Ages 8–9: GPS watch or basic phone

As children start walking to school, attending activities without a parent present, or spending time at friends’ houses, the need for independent communication becomes real. A GPS watch still works well here, but some families prefer a basic phone — especially if the child finds a watch too babyish.

The key at this age: no internet browser, no app store, no social media. The device should do exactly two things — calls and texts to approved contacts — and nothing else.

Ages 10–13: Basic phone or locked-down smartphone

This is where the decision gets harder. Your child’s friends are getting smartphones. Group chats are forming. School might require apps.
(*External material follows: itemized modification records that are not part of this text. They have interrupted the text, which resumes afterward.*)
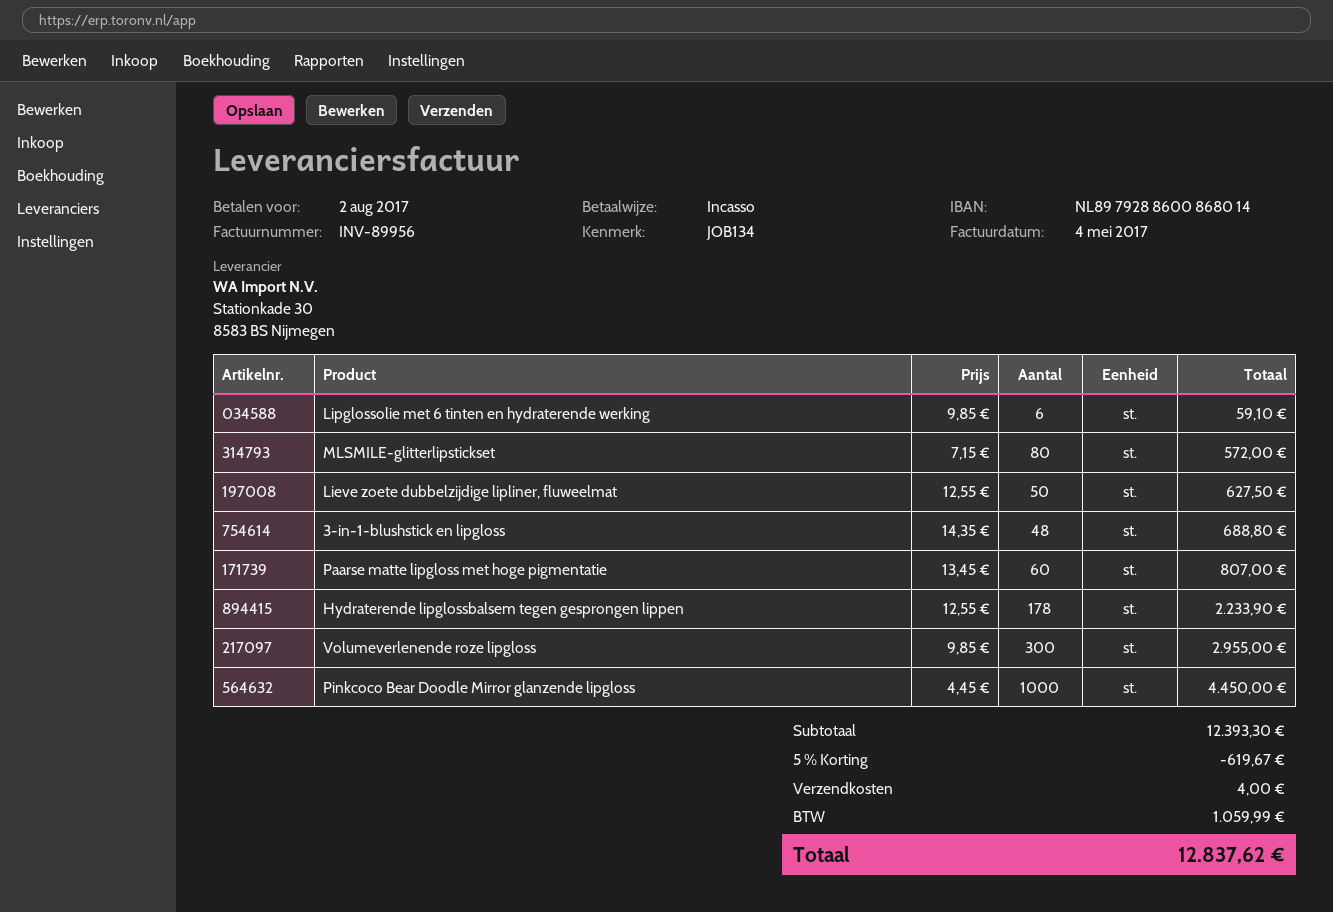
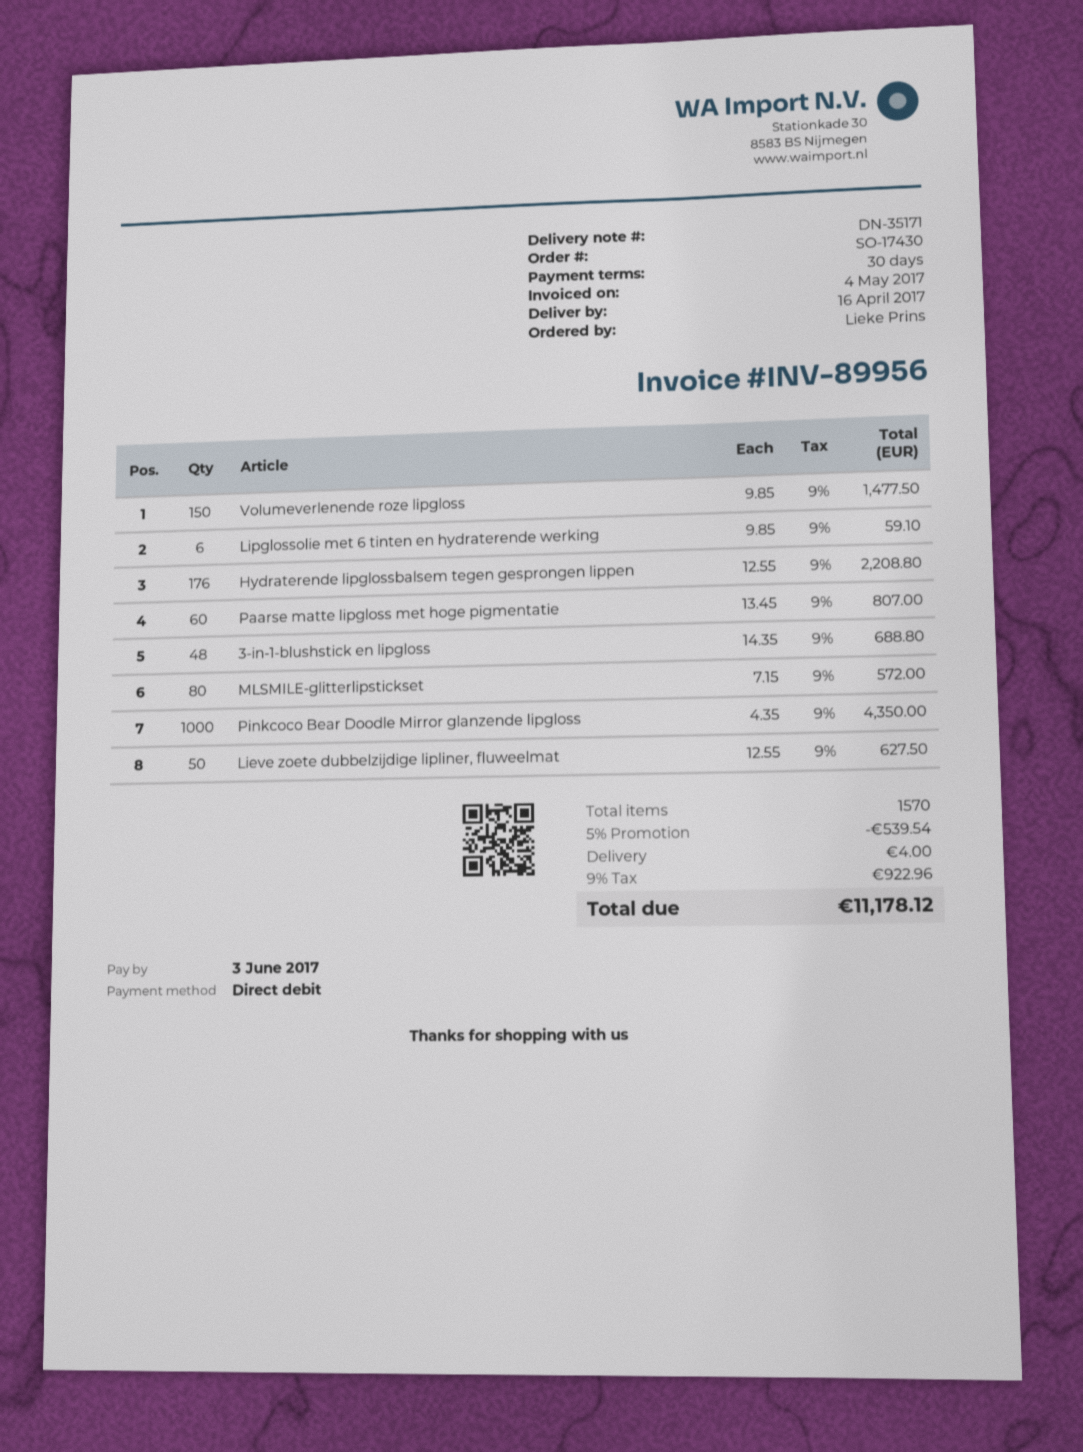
due date: 2017-08-02 -> 2017-06-03
Hydraterende lipglossbalsem tegen gesprongen lippen: 178 x 12.55 = 2233.90 -> 176 x 12.55 = 2208.80
Volumeverlenende roze lipgloss: 300 x 9.85 = 2955.00 -> 150 x 9.85 = 1477.50
Pinkcoco Bear Doodle Mirror glanzende lipgloss: 1000 x 4.45 = 4450.00 -> 1000 x 4.35 = 4350.00
discount: 5% = 619.67 -> 5% = 539.54
tax: 1059.99 -> 922.96
total: 12837.62 -> 11178.12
The social pressure is real, and dismissing it does not make it go away.

For many families, this is the right age for a first phone for child — but with heavy restrictions. The best phone for 10 year old is not the same as the best phone for a 13-year-old. A 10-year-old can start with a basic phone or a smartphone locked down to calls, texts, and approved apps. By 12 or 13, a smartphone with parental controls and a clear family agreement is a reasonable step if the child has demonstrated maturity. Our when to give kids a phone guide covers readiness signs in more detail.

Ages 14+: Smartphone with parental controls

By high school, most teens need a smartphone for logistics, school, and social life. The question at this age is not whether to give one, but how to set it up. Parental controls, iPhone or Android, should be active but increasingly collaborative. The goal is building self-regulation, not maintaining surveillance.
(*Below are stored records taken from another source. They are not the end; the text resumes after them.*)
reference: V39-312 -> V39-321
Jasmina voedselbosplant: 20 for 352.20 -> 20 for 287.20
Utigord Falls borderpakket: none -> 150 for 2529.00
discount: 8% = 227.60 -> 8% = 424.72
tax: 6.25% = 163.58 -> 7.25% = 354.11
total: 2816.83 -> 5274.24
Rule of thumb: If your primary goal is safety and location, start with the simplest device that solves the problem. You can always upgrade. You cannot easily downgrade once a child has tasted a full smartphone.

Best Smartphones for Kids (iPhone SE, Pixel, Samsung)
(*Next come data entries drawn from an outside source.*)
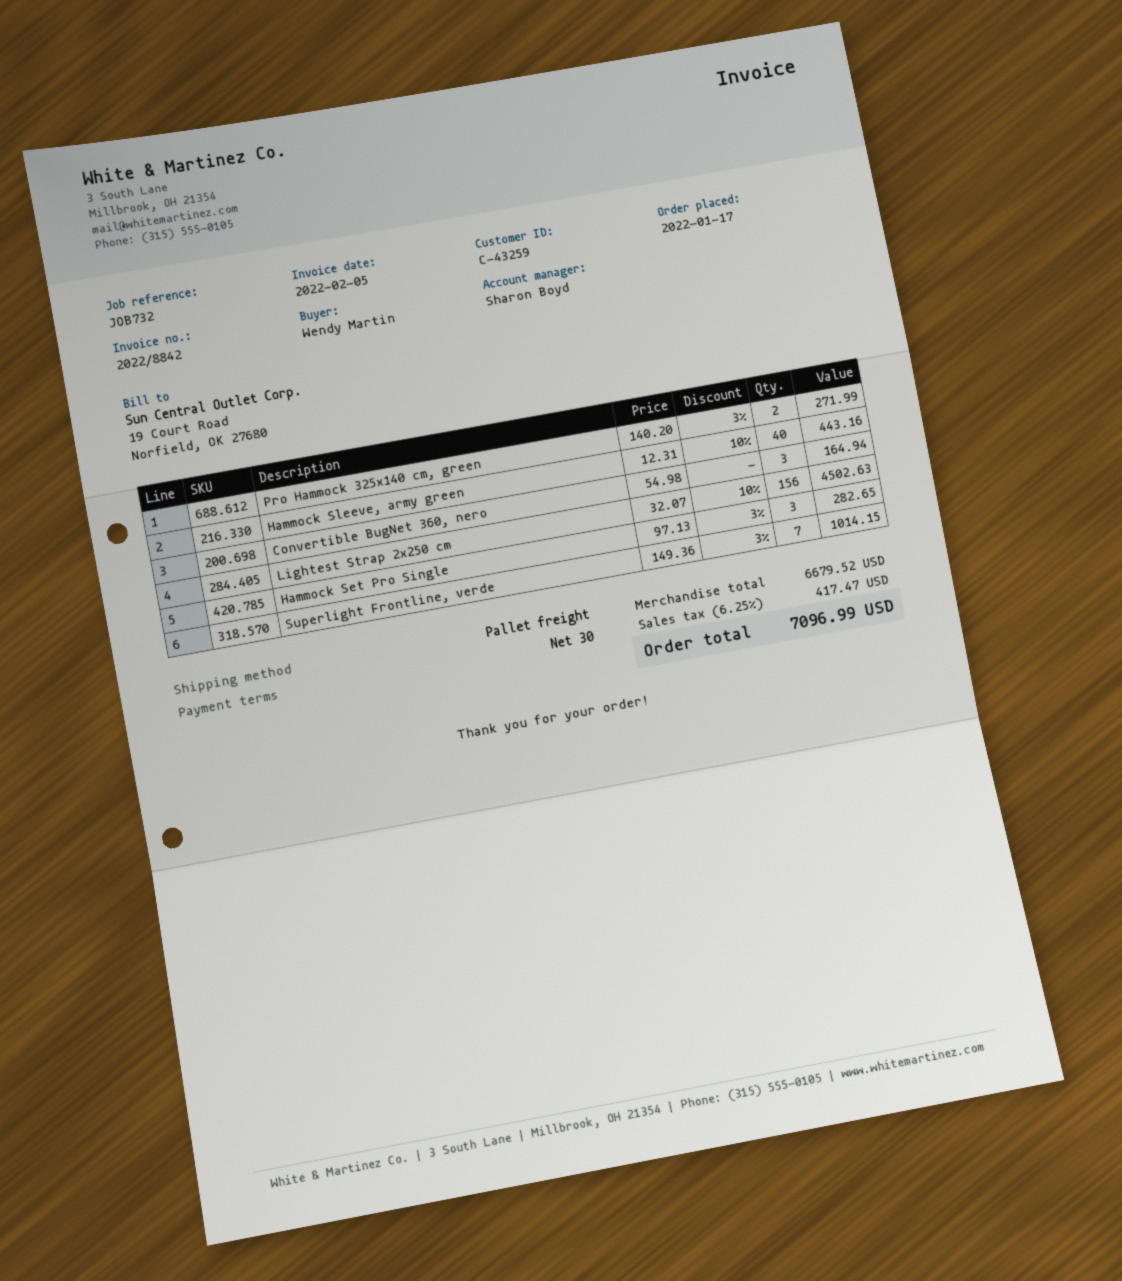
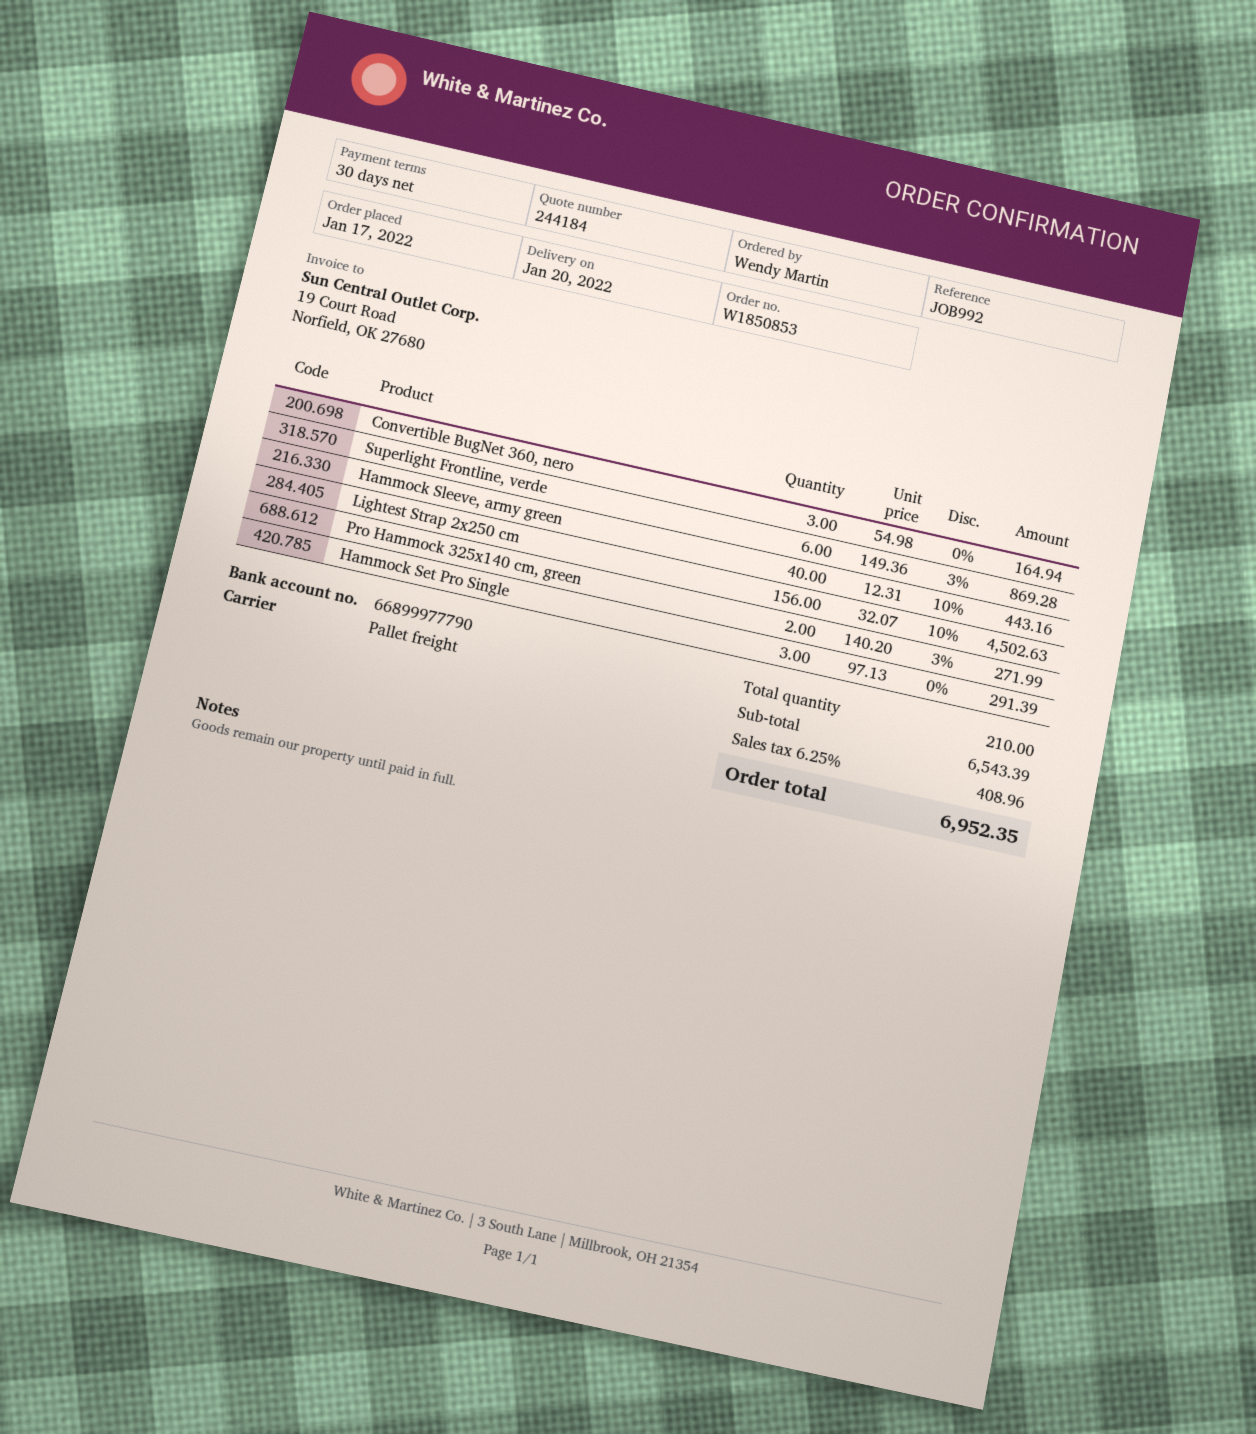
reference: JOB732 -> JOB992
Hammock Set Pro Single: 3 x 97.13 - 3% = 282.65 -> 3 x 97.13 = 291.39
Superlight Frontline, verde: 7 x 149.36 - 3% = 1014.15 -> 6 x 149.36 - 3% = 869.28
subtotal: 6679.52 -> 6543.39
tax: 6.25% = 417.47 -> 6.25% = 408.96
total: 7096.99 -> 6952.35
If your child needs a smartphone — for school apps, group chats, maps, or simply because a basic phone no longer fits — these are the three best options in 2026. All three are durable, affordable, and have strong built-in parental controls.

iPhone SE (4th gen, 2025)

The iPhone SE is Apple’s most affordable iPhone and the default choice for families already in the Apple ecosystem. At around $429, it is not cheap, but it gets you everything that makes iPhones easy to manage for families: Screen Time controls, Ask to Buy for app purchases, Find My location sharing, iMessage, and Family Sharing that ties it all together.

Google Pixel 8a

The Pixel 8a runs stock Android with Google Family Link, which gives parents granular control over apps, screen time, location, and web filtering. At around $349, it undercuts the iPhone SE while offering comparable hardware and a slightly more flexible parental control system.

Samsung Galaxy A15

The Galaxy A15 is the budget pick at around $160 to $200. It runs Android with full Family Link support, has a large screen, and a durable build. It is not fast, but for a child who needs calls, texts, a few school apps, and a camera, it does the job without making you wince when it hits the pavement.

Whichever smartphone you choose, the device itself is only half the equation. Our first phone checklist walks you through the setup steps that make any smartphone kid-safe before handing it over.


Best Basic/Dumb Phones for Kids (Bark Phone, Gabb, Light Phone)

Basic phones solve a specific problem: your child needs to call and text, but you do not want them carrying the internet in their pocket. These devices are intentionally limited — no app store, no social media, no open browser. For parents of 8- to 12-year-olds, they are often the right answer.

Bark Phone

The Bark Phone is purpose-built for families. It runs a customized version of Android with Bark’s monitoring and controls baked in at the operating-system level — meaning children cannot work around the restrictions by deleting an app. Parents control everything remotely through the Bark dashboard: approved contacts, allowed apps, location tracking, content monitoring, and screen time schedules.

Gabb Phone

The Gabb Phone is a clean, simple device with no internet, no social media, and no app store. It makes calls, sends texts, takes photos, and plays music. That is it. The design is intentionally boring in the best possible way — it gives kids the communication tool without the rabbit hole.

Light Phone II

The Light Phone is a minimalist device originally designed for adults doing digital detoxes, but it works surprisingly well for older kids and teens. It has calls, texts, an alarm, a calculator, directions, and podcasts. No browser, no social media, no email. The e-ink screen makes it genuinely pleasant to use without being addictive.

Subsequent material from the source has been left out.